Portrait of Honda Heihachirō (Important cultural property); two-panel folding screen; Edo period, 17th century;Tokugawa Art Museum.
807 Schermerhorn Hall
Please register here by Thursday, February 13, 2025 for campus access.
A one-time QR code for entry to campus will be distributed prior the lecture to the email address you provide on the registration form. In order to enter campus, you will need to present the QR code along with a government-issued ID at the University gate (116th and Broadway or 116th and Amsterdam). Your name on the ID must match the name submitted on the registration form.
This lecture examines the Portrait of Honda Heihachirō from the Tokugawa Art Museum, a two-panel folding screen from the Kan'ei era (1624–1644) that depicts an exchange of letters. Written records confirm that the screen was owned by the Owari Tokugawa family in the late Edo period.
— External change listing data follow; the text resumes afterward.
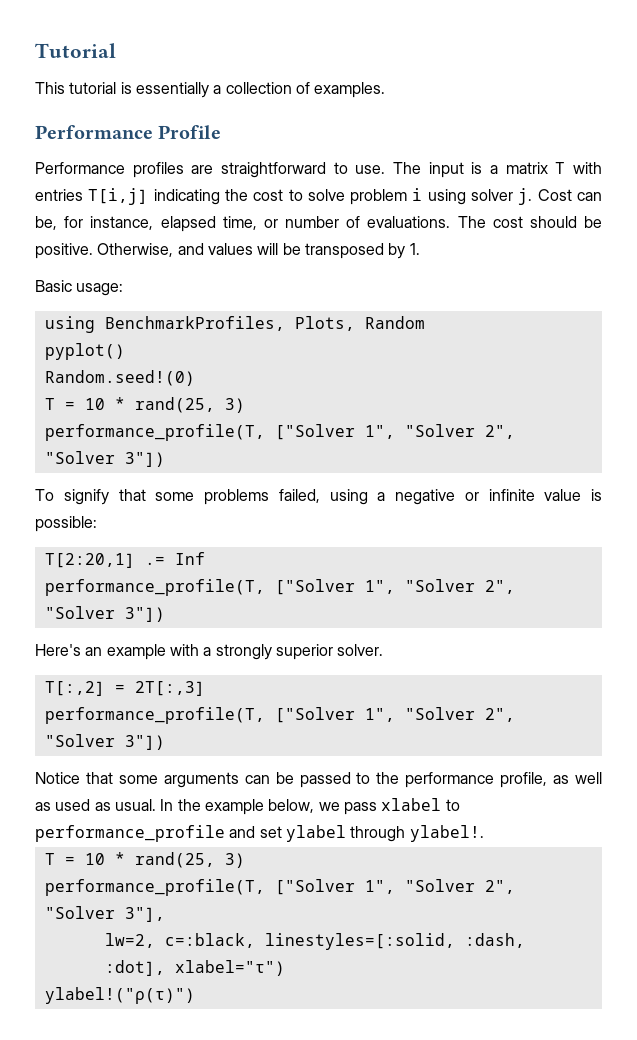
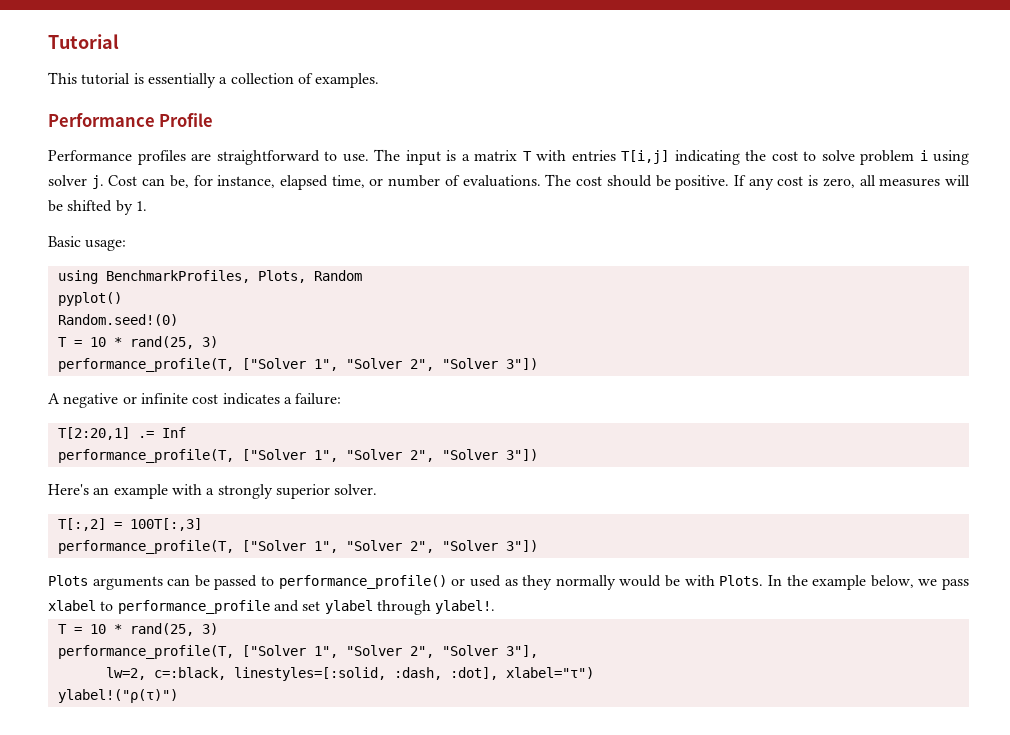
[97,243,253,257] Otherwise, and values -> [733,175,941,190] If any cost is zero, all measures
[304,243,384,259] transposed -> [67,200,113,212] shifted
[35,489,602,505] [35,516,97,532] To signify that some problems failed, using a negative or infinite value is possible: -> [48,393,342,408] A negative or infinite cost indicates a failure:
[134,681,205,696] [44,707,515,724] [44,734,165,750] [35,772,158,784] 2T[:,3] // performance_profile(T, ["Solver 1", "Solver 2", "Solver 3"]) // Notice that some -> [129,518,202,531] [57,540,538,554] [48,575,88,586] 100T[:,3] // performance_profile(T, ["Solver 1", "Solver 2", "Solver 3"]) // Plots
[376,772,602,788] [35,799,156,811] the performance profile, as well as used as usual. -> [278,575,764,590] performance_profile() or used as they normally would be with Plots.

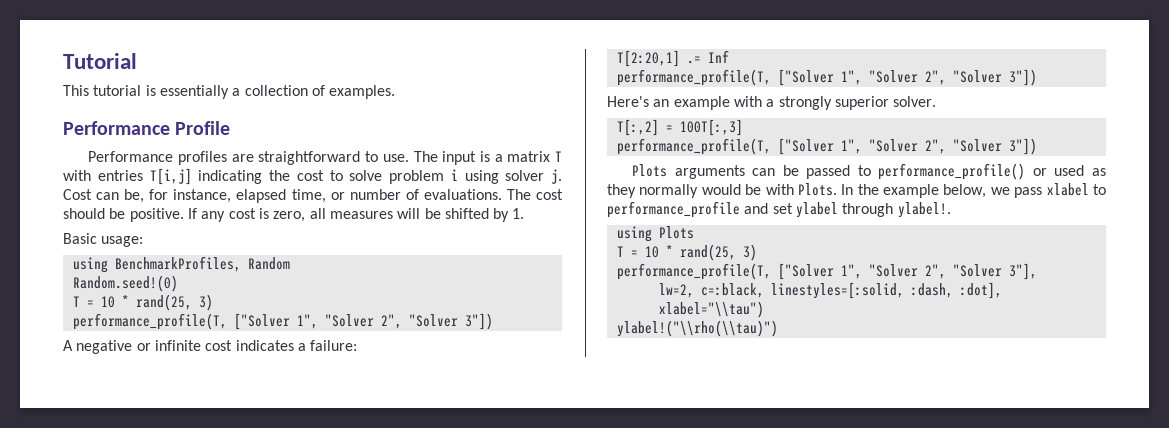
[257,270,306,283] Plots, -> (241, 264) none
[57,292,122,306] // pyplot() -> (290, 263) none
(496, 607) none -> [616,226,694,242] // using Plots
[505,667,594,679] [57,689,178,703] xlabel="τ") // ylabel!("ρ(τ)") -> [658,301,764,318] [616,320,778,337] xlabel="\\tau") // ylabel!("\\rho(\\tau)")

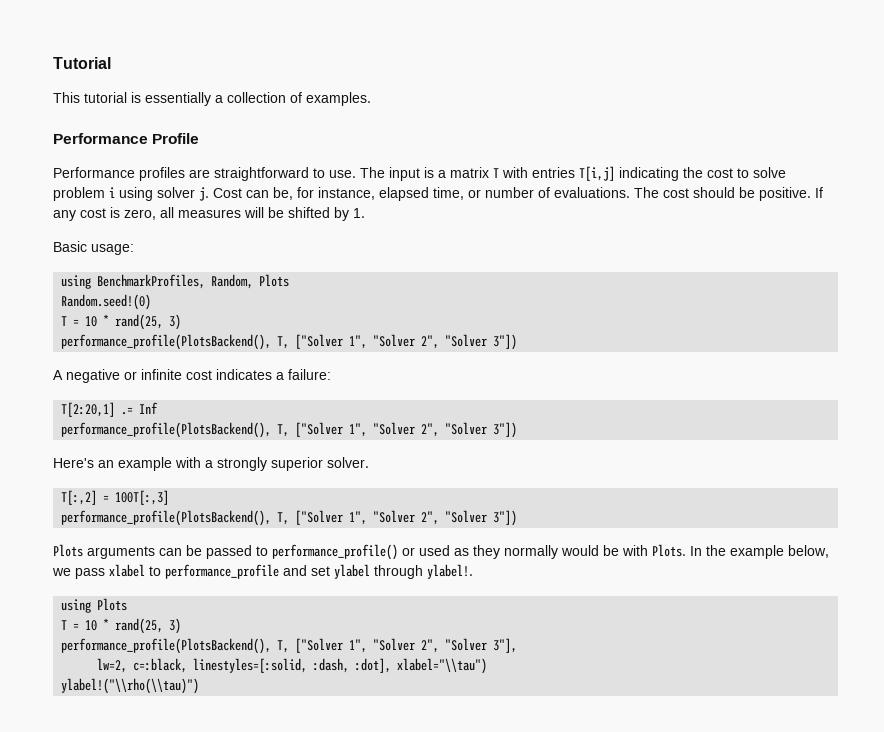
[247,257,290,270] Random -> [211,274,290,289] Random, Plots
[72,313,227,330] performance_profile(T, -> [61,334,290,350] performance_profile(PlotsBackend(), T,
[616,69,771,86] performance_profile(T, -> [61,422,290,438] performance_profile(PlotsBackend(), T,
[616,138,771,155] performance_profile(T, -> [61,510,290,526] performance_profile(PlotsBackend(), T,
[616,263,771,280] performance_profile(T, -> [61,638,290,654] performance_profile(PlotsBackend(), T,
Based on the title, the painting has been previously identified as portraying the romance between Honda Tadatoki (1596–1626) and his wife Senhime (1597–1666), daughter of Tokugawa Hidetada. This attribution, however, remains inconsistent with visual details in the work. The analysis of the customs and historical documentation of samurai families of the time presents a new interpretation of the painting: while Senhime is the only possible candidate for the female figure wearing a Tokugawa-crested kosode, the painting might have deliberately portrayed Tadatoki with youthful features to evoke the image of Maeda Mitsutaka, Senhime's fifteen-year-old nephew who proposed marriage to her in 1629, three years after Tadatoki’s death. The painting would have served to justify and promote Senhime’s remarriage to the young Mitsutaka.